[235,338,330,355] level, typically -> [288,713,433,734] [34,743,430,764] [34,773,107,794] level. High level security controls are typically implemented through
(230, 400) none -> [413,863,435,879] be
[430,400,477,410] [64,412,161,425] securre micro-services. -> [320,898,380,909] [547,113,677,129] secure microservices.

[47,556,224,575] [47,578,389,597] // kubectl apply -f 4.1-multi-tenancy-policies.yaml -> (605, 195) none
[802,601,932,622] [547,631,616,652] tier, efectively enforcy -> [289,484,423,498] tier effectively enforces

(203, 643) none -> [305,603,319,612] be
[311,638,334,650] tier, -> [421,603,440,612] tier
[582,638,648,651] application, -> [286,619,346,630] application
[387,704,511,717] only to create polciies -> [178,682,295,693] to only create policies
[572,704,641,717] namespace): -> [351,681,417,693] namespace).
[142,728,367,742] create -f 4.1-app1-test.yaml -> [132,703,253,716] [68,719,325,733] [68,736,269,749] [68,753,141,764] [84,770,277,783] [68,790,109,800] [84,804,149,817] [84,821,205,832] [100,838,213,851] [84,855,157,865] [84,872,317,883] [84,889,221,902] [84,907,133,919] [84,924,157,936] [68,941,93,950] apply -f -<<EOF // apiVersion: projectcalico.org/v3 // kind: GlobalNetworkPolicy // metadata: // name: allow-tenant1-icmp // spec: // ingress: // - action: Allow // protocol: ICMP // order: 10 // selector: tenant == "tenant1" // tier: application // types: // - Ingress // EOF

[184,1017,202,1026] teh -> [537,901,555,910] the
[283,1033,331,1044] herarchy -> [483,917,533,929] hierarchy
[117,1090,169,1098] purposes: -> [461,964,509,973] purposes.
-------------------------
Could you return every record above exactly as written?

Response to the exercise
[235,338,330,355] level, typically -> [288,713,433,734] [34,743,430,764] [34,773,107,794] level. High level security controls are typically implemented through
(230, 400) none -> [413,863,435,879] be
[430,400,477,410] [64,412,161,425] securre micro-services. -> [320,898,380,909] [547,113,677,129] secure microservices.

[47,556,224,575] [47,578,389,597] // kubectl apply -f 4.1-multi-tenancy-policies.yaml -> (605, 195) none
[802,601,932,622] [547,631,616,652] tier, efectively enforcy -> [289,484,423,498] tier effectively enforces

(203, 643) none -> [305,603,319,612] be
[311,638,334,650] tier, -> [421,603,440,612] tier
[582,638,648,651] application, -> [286,619,346,630] application
[387,704,511,717] only to create polciies -> [178,682,295,693] to only create policies
[572,704,641,717] namespace): -> [351,681,417,693] namespace).
[142,728,367,742] create -f 4.1-app1-test.yaml -> [132,703,253,716] [68,719,325,733] [68,736,269,749] [68,753,141,764] [84,770,277,783] [68,790,109,800] [84,804,149,817] [84,821,205,832] [100,838,213,851] [84,855,157,865] [84,872,317,883] [84,889,221,902] [84,907,133,919] [84,924,157,936] [68,941,93,950] apply -f -<<EOF // apiVersion: projectcalico.org/v3 // kind: GlobalNetworkPolicy // metadata: // name: allow-tenant1-icmp // spec: // ingress: // - action: Allow // protocol: ICMP // order: 10 // selector: tenant == "tenant1" // tier: application // types: // - Ingress // EOF

[184,1017,202,1026] teh -> [537,901,555,910] the
[283,1033,331,1044] herarchy -> [483,917,533,929] hierarchy
[117,1090,169,1098] purposes: -> [461,964,509,973] purposes.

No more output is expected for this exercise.